Güzeller içinden...
Yazın en güzel saatleri, günün geceye kavuşmasından az evvel, akşamüstünün pembe guruba serenat yaptığı vakittir bence...
Yarın yine aynı saatte geleceğini söyleyen güneşin kavurucu ellerinden kurtulmuş olan gün, biraz nefes almanın hazzıyla akşama sarılır sıkı sıkı…
Ayaklar düşer yollara, atar kendini, serin sahilin koynuna. İşte en güzelidir, ılık meltemin kıvrak dansıyla, bir akşamüstü sahilde oturup beş dakika gecikmeli gelecek çayı sipariş etmek, şehrin ışıklı manzarasının ellerinden tutup da ellerini çekememek…
Uçsuz bucaksız göklerde kovalanmış martı yorgunluğunu, karşında doğan mehtaba satarken karşındaki manzaranın güzelliğini, yanında oturanın güzelliğini, içtiğin çayın güzelliğini fark etmek, gözlerini kapayıp kokusunu çekmek…
Ne çok uzaklarda, ne çok derinlerde, işte orada bir yerlerde gördüğün güzelliklere şükretmek ve uzak ilkokul resimlerindeki çöp adamlar kadar mutlu olup sevinebilmek...
Güzellik… Güzellik ne yüzdeki matematiksel oran, ne şatafat karşında hayranlık uyandıran… Göreceli kavramlar sırasının liste başı, hayatı yaşanır kılan şeylerin sıfatlaşmış adı…
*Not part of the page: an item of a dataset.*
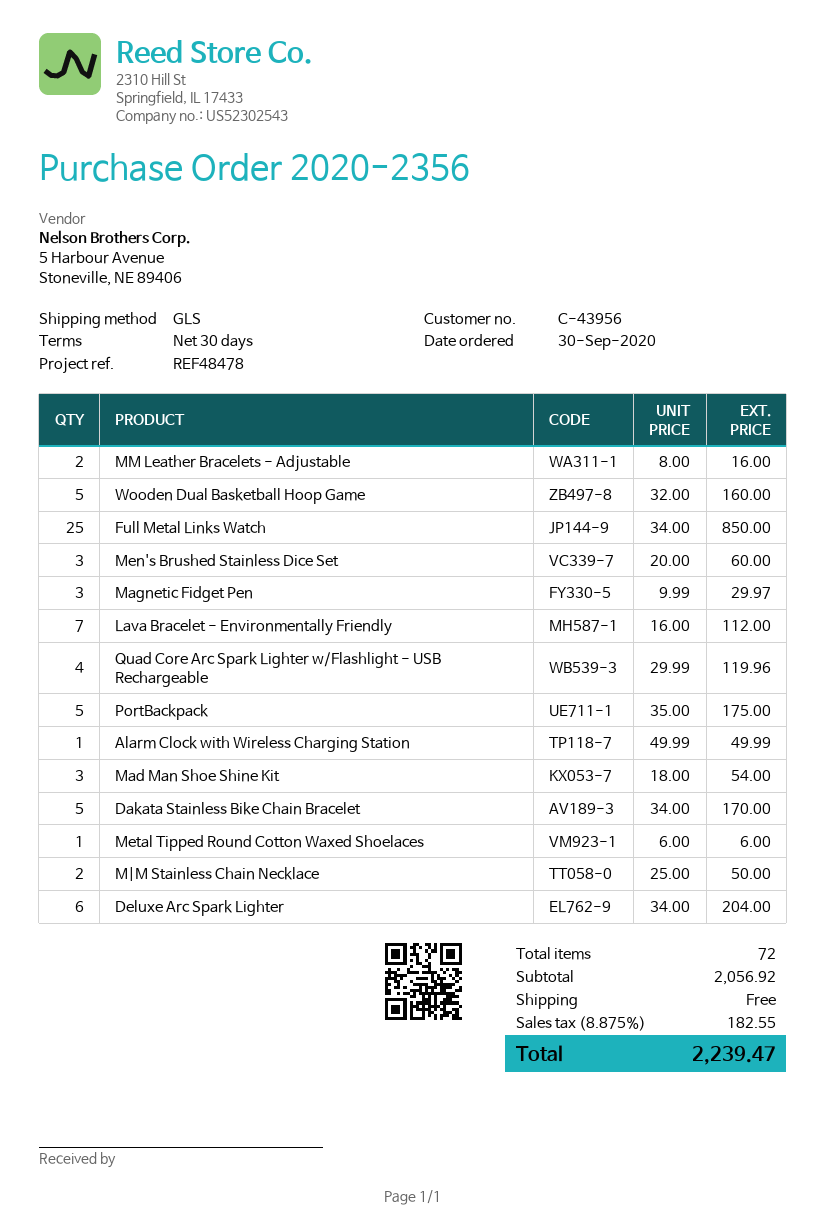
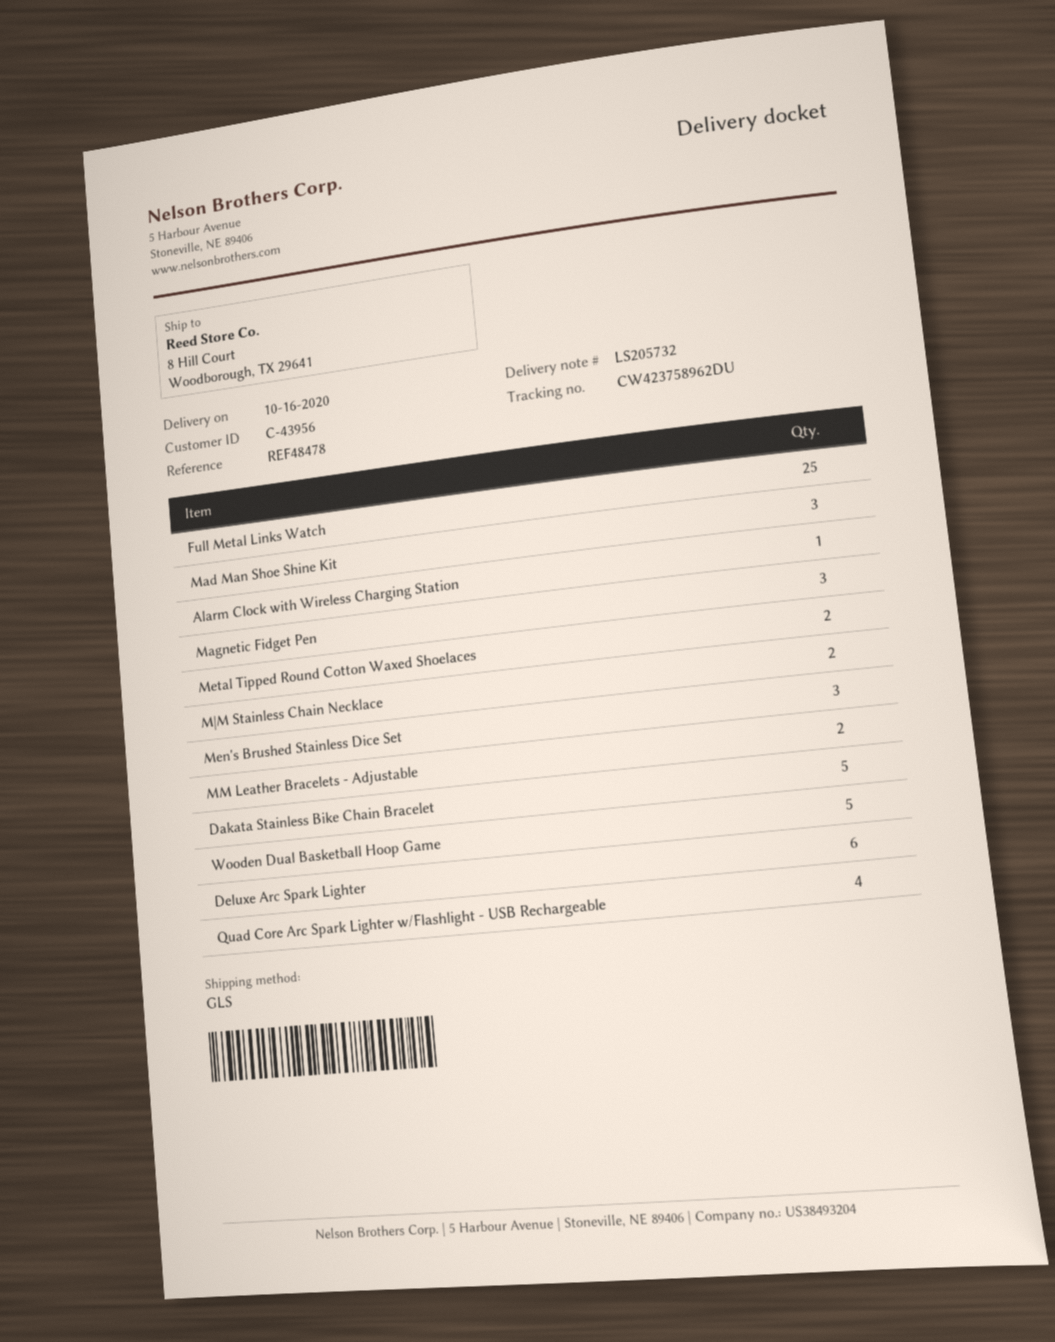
Lava Bracelet - Environmentally Friendly: 7 -> none
PortBackpack: 5 -> none
Metal Tipped Round Cotton Waxed Shoelaces: 1 -> 2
Şiire atfedildi önce güzellik, resime, müziğe atfedildi. Kırmızın gülün yapraklarıydı güzel olan, bir de sevgilinin kırmızı dudakları. Bir bakış en güzeliydi belki de yârin gözlerinde görülebilen. Benim için güzellik, en sıradanda olağanüstüyü görebilmek, toprakta büyüyen, suda devinen, rüzgârda esen, havada gezen ve bedende nefeslenen mucizeyi hissedebilmek. Gündüzde görülmeyeni, gecede örtülmeyeni, yüreğin bam telini titreten her şeyi sevebilmek…
Doğa güzellik üzerine kurgulanmış, hayat güzellik üzerine kurulmuş. Güzel olmak adına harcanan zamanlar, milyonlar, güzel görünmek adına duyulan kaygılar, hırslar…
En acısı da güzeli bulmak adına yitip giden doğrular, bir gülün peşinden koşarken ayaklarının altında ezilen papatyaların farkında olmayanlar…
‘Ateş, alevde değil asıl közde gizlidir. Güzellik, gözde değil asıl özde gizlidir.’…
Güzeli bulmak için tüm dünyayı gezmeye gerek yok neticede, çünkü o kadar uzak değil yeri, tam içimizde…
Merak etmişimdir, gerçek kadın güzelliğini betimlemek kimin işi; sevenin mi, şairin mi? Dediler ki; "Gönül kimi severse o güzeldir. Güzellik, güzel görenin gözündedir. Her güzel sevilen değildir ama seven için, her sevilen güzeldir. Maharet güzel gözle görebilmektir..."
Sevildikçe güzelleşir insan, bakıldıkça açan çiçek gibi. Saçları parlar, bir de gözleri. Teni ışıldar, ipek dokulu tülbent gibi… Güzellik, aslında kendiliğinden oluşan bir şey değildir.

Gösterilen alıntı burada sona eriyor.